The wealthiest people here are pensioners. It sounds like an exquisite absurdity, an alternate reality. Pensioner tycoons, aristocrats in damp basements.
The military administration of Siversk distributes individual hygiene kits to each person every month: towels, soap and razors, underwear, diapers, pads, creams and a loaf of bread per person every week.
Generators have been distributed — one for every two or three basements, and gasoline for generators is free, as is drinking water and food. Volunteers are available to help, and police, firefighters and a first aid station are still on duty.
At the same time, officials from the military administration are constantly trying to convince people to leave because of the daily shelling. But people stay in the basements.
"There is nowhere to go."
It's the military communism of the twenty-first century. Ask any local why they haven't left, and you will hear three options: "There is nowhere to go," "There is no reason to go," or "No one needs us anywhere."
Oleksiy Vorobyov, the head of Siversk's military administration, explains that people cannot be made to evacuate without their consent. And practice shows that there will always be a percentage who will not consent, even under the threat of death.
They were the salt of the earth.
It is a paradox. In peacetime, we used to elevate those who felt deeply rooted and could not think of themselves outside their "small homeland" to the status of heroes.
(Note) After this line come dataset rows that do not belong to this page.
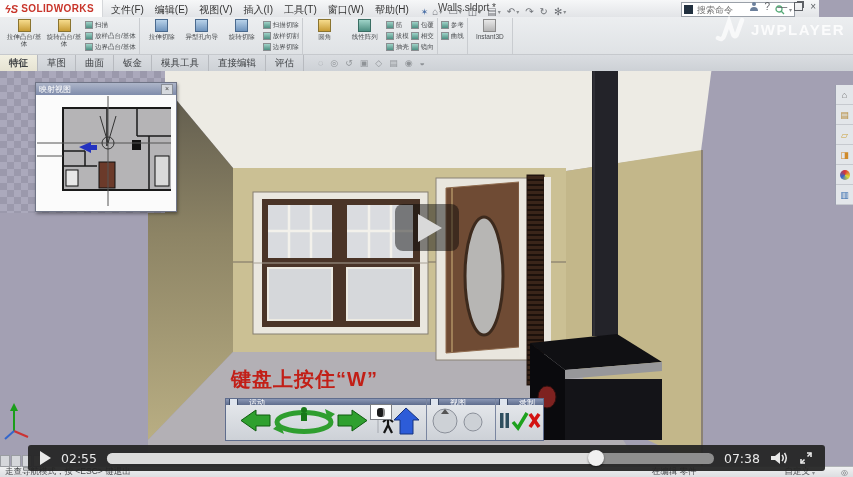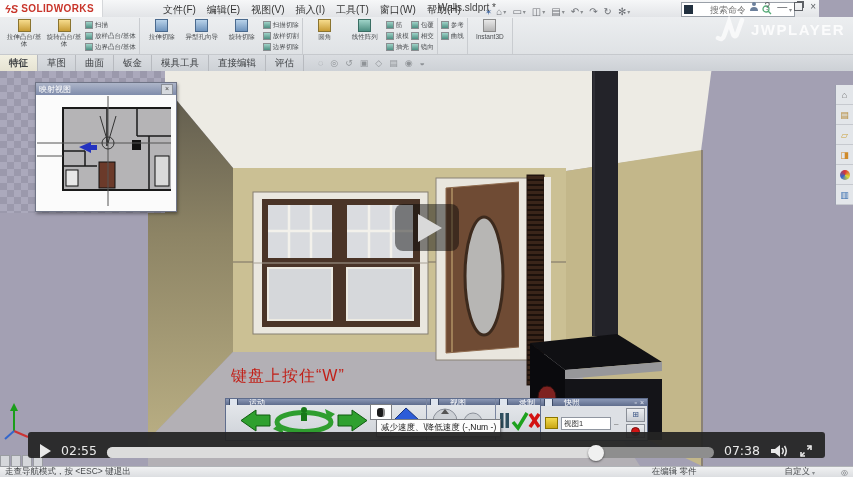--- a/index.html
+++ b/index.html
@@ -11,7 +11,7 @@
   .brand{display:flex;align-items:center;gap:3px;padding:0 8px 0 5px;background:#fdfdfd;height:100%;border-right:1px solid #d5d7da;}
   .brand-mark{color:#c8342a;font-weight:bold;font-style:italic;font-size:11px;}
   .brand-text{color:#c8342a;font-weight:bold;font-size:10px;letter-spacing:.4px;}
-  .menus{display:flex;gap:11px;padding:0 20px;margin-left:40px;}
+  .menus{display:flex;gap:11px;padding:0 8px;}
   .menus span{cursor:default;}
   .pin{color:#4a6fa5;font-size:9px;margin:0 4px;}
   .qa{display:flex;align-items:center;gap:6px;color:#7c8term08;}

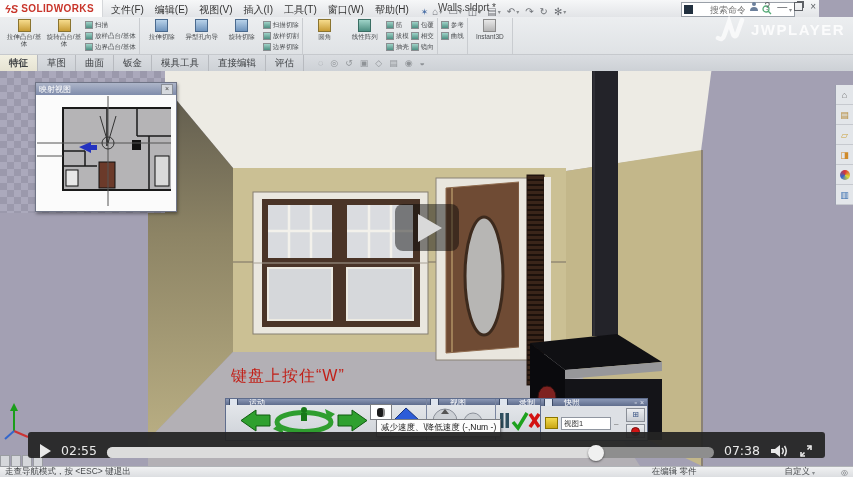--- a/index.html
+++ b/index.html
@@ -22,7 +22,7 @@
   .caret{font-size:6px;color:#8a8d90;}
   .title{position:absolute;left:438px;top:2px;font-size:10px;color:#444;}
   .search{position:absolute;left:681px;top:2px;width:108px;height:13px;background:#fff;border:1px solid #9aa0a8;
-          display:flex;align-items:center;gap:17px;padding:0 2px;}
+          display:flex;align-items:center;gap:4px;padding:0 2px;}
   .search .sq{width:9px;height:9px;background:#21303f;flex:0 0 auto;}
   .search input{border:0;outline:0;flex:1;min-width:0;font-size:9px;color:#555;background:transparent;padding:0;}
   .winbtns{position:absolute;right:3px;top:1px;display:flex;align-items:center;gap:7px;color:#5d6etc065;}

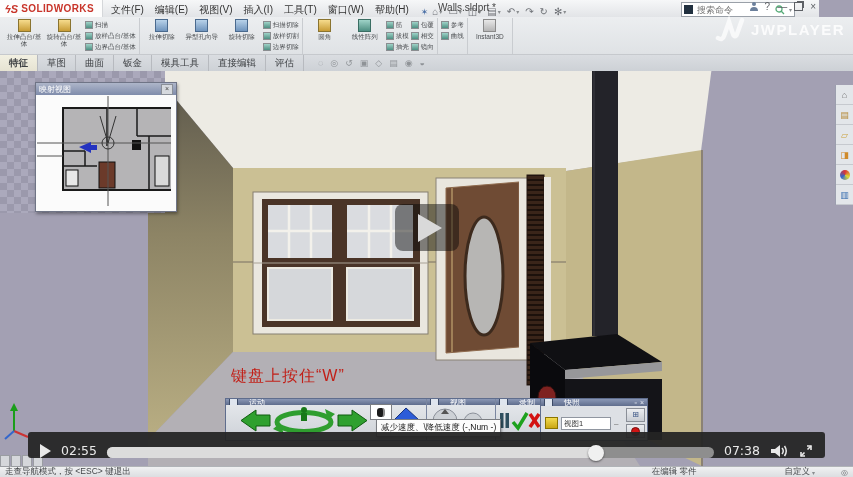--- a/index.html
+++ b/index.html
@@ -86,7 +86,7 @@
             display:flex;align-items:center;justify-content:center;}
   .mouse-g{width:6px;height:9px;border-radius:3px;background:#1c1c1c;border-right:2px solid #8d8d8d;}
   
-  .annot{position:absolute;left:231px;top:366px;font-size:16px;font-weight:normal;z-index:5;letter-spacing:1px;}
+  .annot{position:absolute;left:231px;top:366px;font-size:20px;font-weight:bold;z-index:5;letter-spacing:1px;}
   
   .taskpane{position:absolute;right:0;top:85px;width:17px;border-left:1px solid #9b9eae;background:#e3e6ea;z-index:3;}
   .tp-cell{height:19px;border-bottom:1px solid #c6c9cf;display:flex;align-items:center;justify-content:center;font-size:9px;}

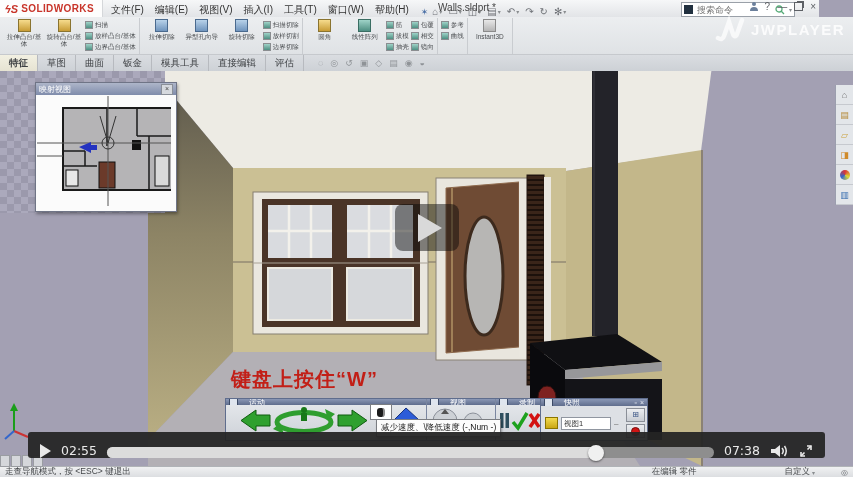--- a/index.html
+++ b/index.html
@@ -484,27 +484,6 @@
     </section>
   </div>
 
-  <div class="snapwin">
-    <div class="wt-hd">
-      <i></i>
-      <span>快照</span>
-      <span class="wt-mini">
-        <span>▫</span>
-        <span>×</span>
-      </span>
-    </div>
-    <div class="snap-bd">
-      <span class="yellow-ic"></span>
-      <span class="snap-field">视图1</span>
-      <span style="font-size:8px;color:#666">‒</span>
-      <span class="snap-col">
-        <span class="snap-btn">⊞</span>
-        <span class="snap-btn">
-            <span class="rec-dot"></span>
-          </span>
-      </span>
-    </div>
-  </div>
 
   <div class="mousebox">
       <span class="mouse-g"></span>

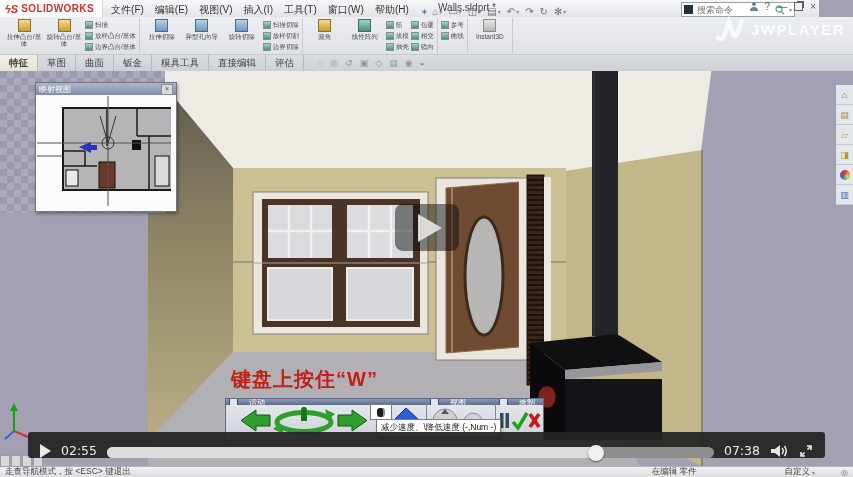--- a/index.html
+++ b/index.html
@@ -488,7 +488,6 @@
   <div class="mousebox">
       <span class="mouse-g"></span>
     </div>
-  <div class="tipbox">减少速度、\降低速度  (-,Num -)</div>
 
   <div class="taskpane">
     <div class="tp-cell" style="color:#666">⌂</div>

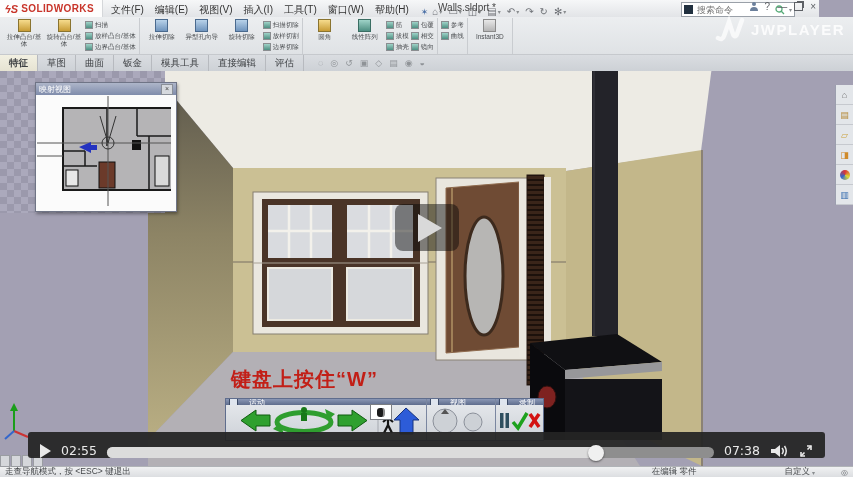--- a/index.html
+++ b/index.html
@@ -99,8 +99,8 @@
   .sb-custom{margin-right:26px;display:flex;gap:2px;align-items:center;}
   .sb-gear{margin-right:5px;color:#6b6e72;font-size:8px;}
   
-  .pbar{position:absolute;left:28px;top:432px;width:797px;height:26px;background:rgba(36,36,36,.94);border-radius:3px;
-        display:flex;align-items:flex-end;gap:10px;padding:0 12px;box-sizing:border-box;z-index:10;color:#e9e9e9;}
+  .pbar{position:absolute;left:28px;top:445px;width:797px;height:26px;background:rgba(36,36,36,.94);border-radius:3px;
+        display:flex;align-items:center;gap:10px;padding:0 12px;box-sizing:border-box;z-index:10;color:#e9e9e9;}
   .pb-play{width:0;height:0;border-left:11px solid #e9e9e9;border-top:7px solid transparent;border-bottom:7px solid transparent;flex:0 0 auto;}
   .pb-time{font-size:12.5px;font-family:"DejaVu Sans",sans-serif;flex:0 0 auto;}
   .pb-track{flex:1;height:11px;border-radius:6px;background:#8e8e8e;position:relative;}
They were the salt of the earth, and why Ukrainian villages and small towns were still alive.
But in wartime, the picture is different. I want to ask such a person: If you love your town or village so much, should you not save yourself for the sake of this love? You will return after the war, rebuild and create a new life. But I'm asking the wrong question.
When someone lives in a house, it is "alive," but when the last person leaves, it begins to collapse. It could be the same with towns and villages: as long as some residents remain, the city has protection. Not the protection provided by soldiers, but protection of a different dimension. Bombs destroy buildings, but the town lives on.